Data section =>
*** Block opens ***
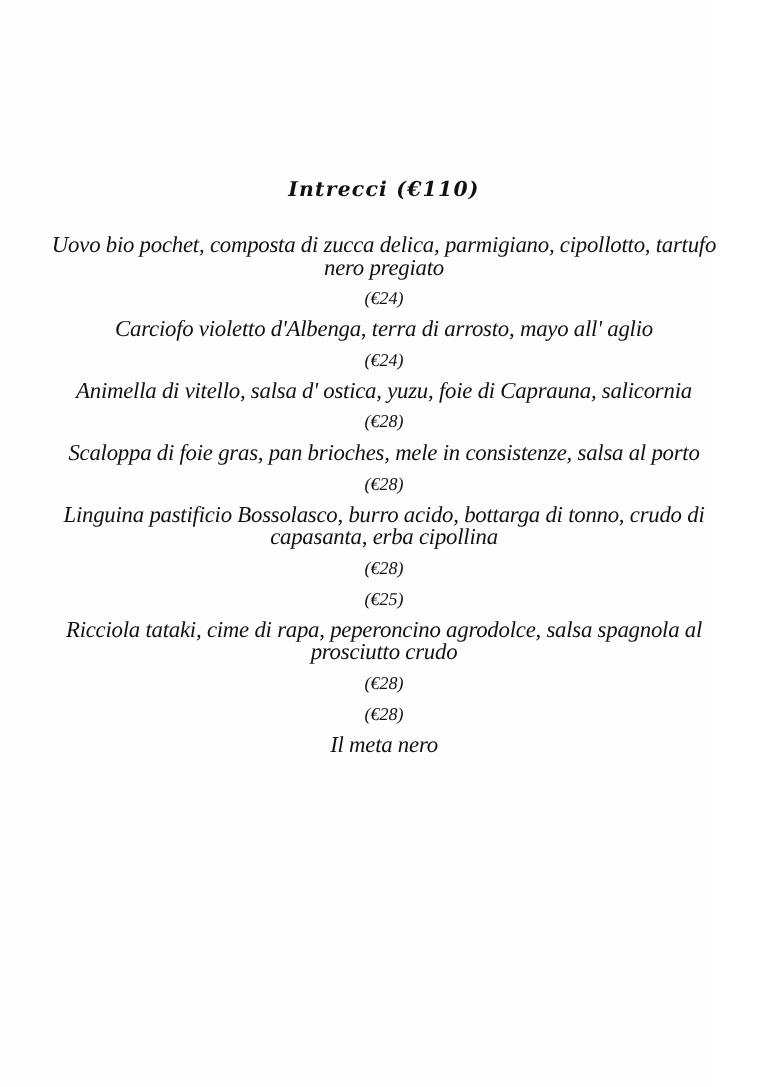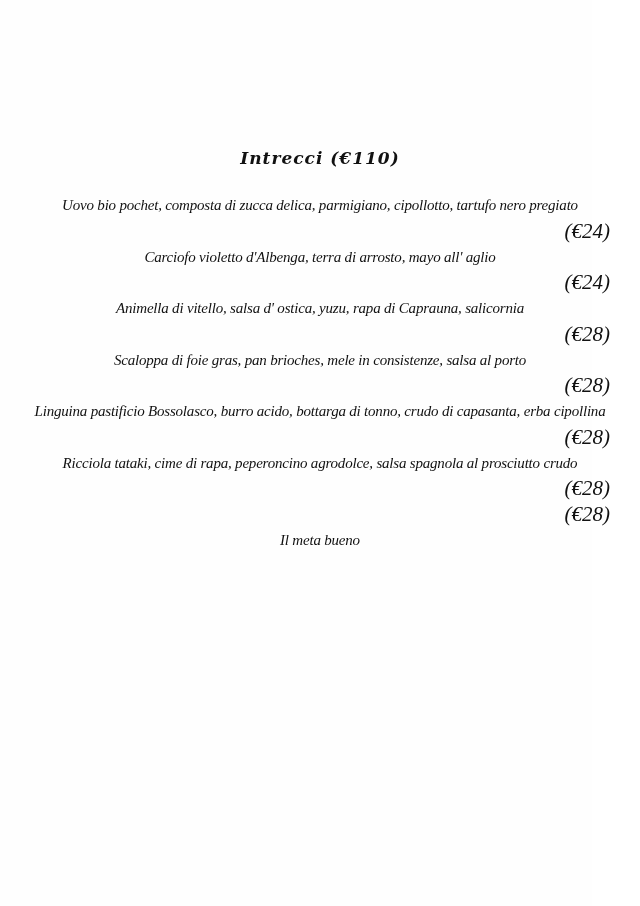--- a/index.html
+++ b/index.html
@@ -46,7 +46,7 @@
     .dish {
       font-style: italic;
       font-weight: normal;
-      font-size: 15px;
+      font-size: 19px;
       line-height: 18.5px;
       margin: 0;
       padding: 0 4px;

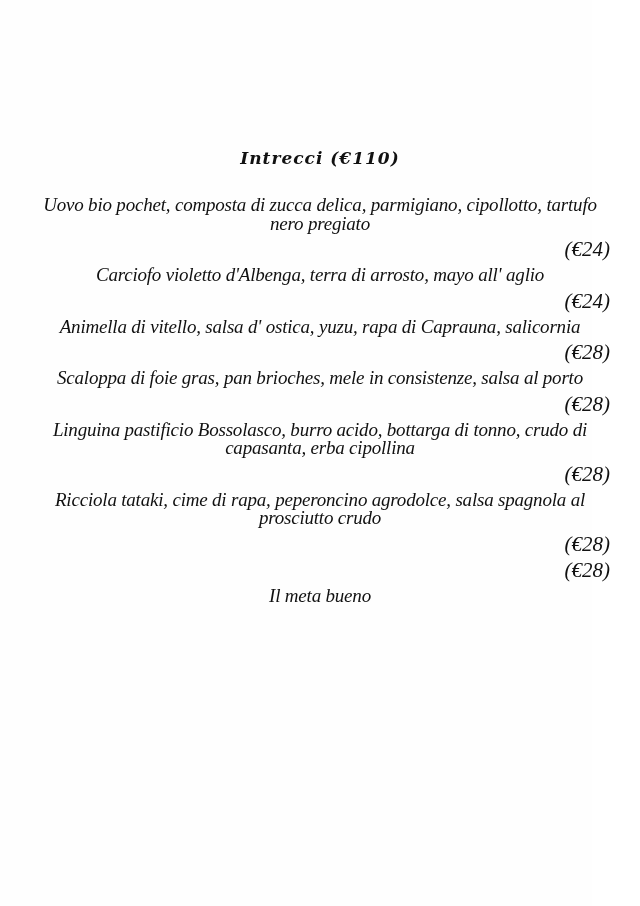--- a/index.html
+++ b/index.html
@@ -54,10 +54,9 @@
     }
     .price {
       font-style: italic;
-      font-size: 21px;
+      font-size: 15px;
       line-height: 18px;
       margin: 7px 0 8px 0;
-      text-align: right;
     }
   </style>
 </head>

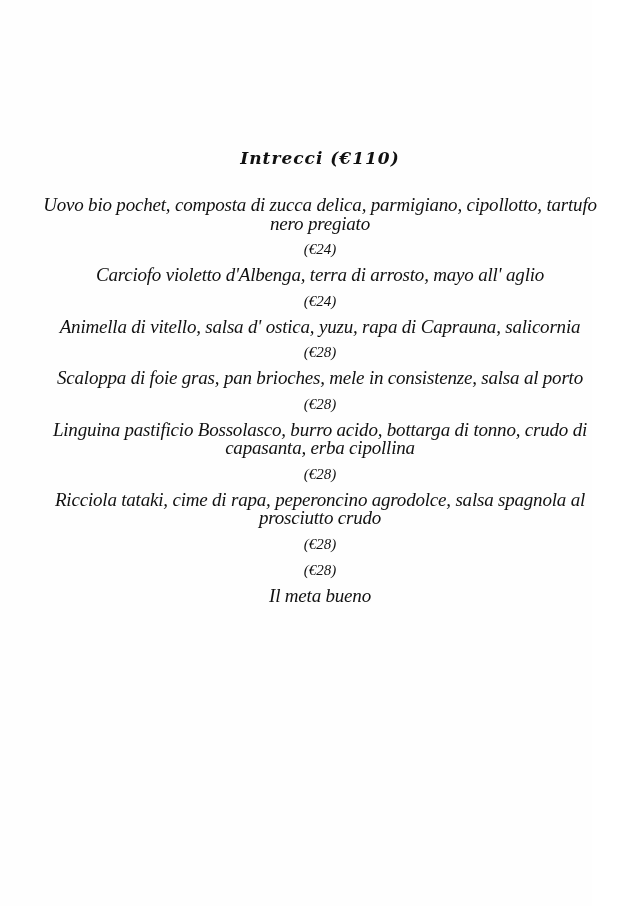--- a/index.html
+++ b/index.html
@@ -75,7 +75,7 @@
       <p class="price">(€24)</p>
     </div>
     <div class="item">
-      <p class="dish">Animella di vitello, salsa d' ostica, yuzu, rapa di Caprauna, salicornia</p>
+      <p class="dish">Animella di vitello, salsa d' ostica, yuzu, foie di Caprauna, salicornia</p>
       <p class="price">(€28)</p>
     </div>
     <div class="item">

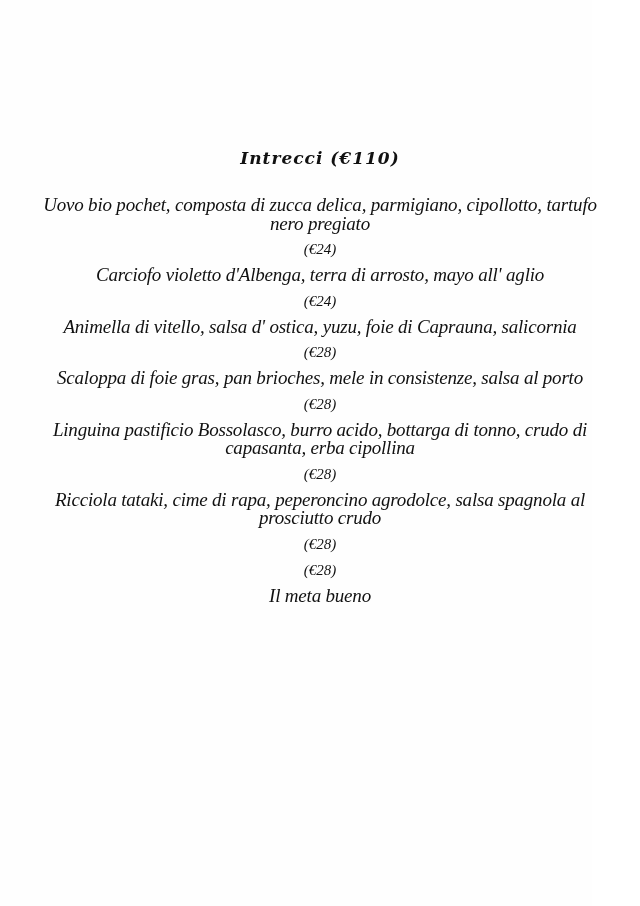--- a/index.html
+++ b/index.html
@@ -87,6 +87,7 @@
       <p class="price">(€28)</p>
     </div>
     <div class="item">
+      <p class="price">(€25)</p>
     </div>
     <div class="item">
       <p class="dish">Ricciola tataki, cime di rapa, peperoncino agrodolce, salsa spagnola al prosciutto crudo</p>

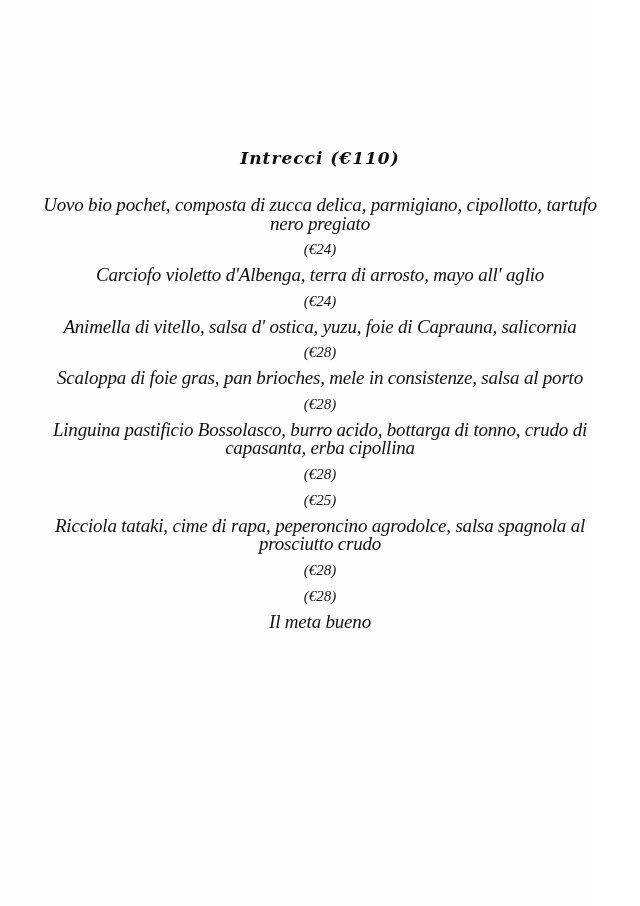--- a/index.html
+++ b/index.html
@@ -97,7 +97,7 @@
       <p class="price">(€28)</p>
     </div>
     <div class="item">
-      <p class="dish">Il meta bueno</p>
+      <p class="dish">Il meta nero</p>
     </div>
   </div>
 </div>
*** Block closes ***
To do => Without the images, output all the entries exactly as they stand.

Expected output =>
--- a/index.html
+++ b/index.html
@@ -46,7 +46,7 @@
     .dish {
       font-style: italic;
       font-weight: normal;
-      font-size: 15px;
+      font-size: 19px;
       line-height: 18.5px;
       margin: 0;
       padding: 0 4px;

--- a/index.html
+++ b/index.html
@@ -54,10 +54,9 @@
     }
     .price {
       font-style: italic;
-      font-size: 21px;
+      font-size: 15px;
       line-height: 18px;
       margin: 7px 0 8px 0;
-      text-align: right;
     }
   </style>
 </head>

--- a/index.html
+++ b/index.html
@@ -75,7 +75,7 @@
       <p class="price">(€24)</p>
     </div>
     <div class="item">
-      <p class="dish">Animella di vitello, salsa d' ostica, yuzu, rapa di Caprauna, salicornia</p>
+      <p class="dish">Animella di vitello, salsa d' ostica, yuzu, foie di Caprauna, salicornia</p>
       <p class="price">(€28)</p>
     </div>
     <div class="item">

--- a/index.html
+++ b/index.html
@@ -87,6 +87,7 @@
       <p class="price">(€28)</p>
     </div>
     <div class="item">
+      <p class="price">(€25)</p>
     </div>
     <div class="item">
       <p class="dish">Ricciola tataki, cime di rapa, peperoncino agrodolce, salsa spagnola al prosciutto crudo</p>

--- a/index.html
+++ b/index.html
@@ -97,7 +97,7 @@
       <p class="price">(€28)</p>
     </div>
     <div class="item">
-      <p class="dish">Il meta bueno</p>
+      <p class="dish">Il meta nero</p>
     </div>
   </div>
 </div>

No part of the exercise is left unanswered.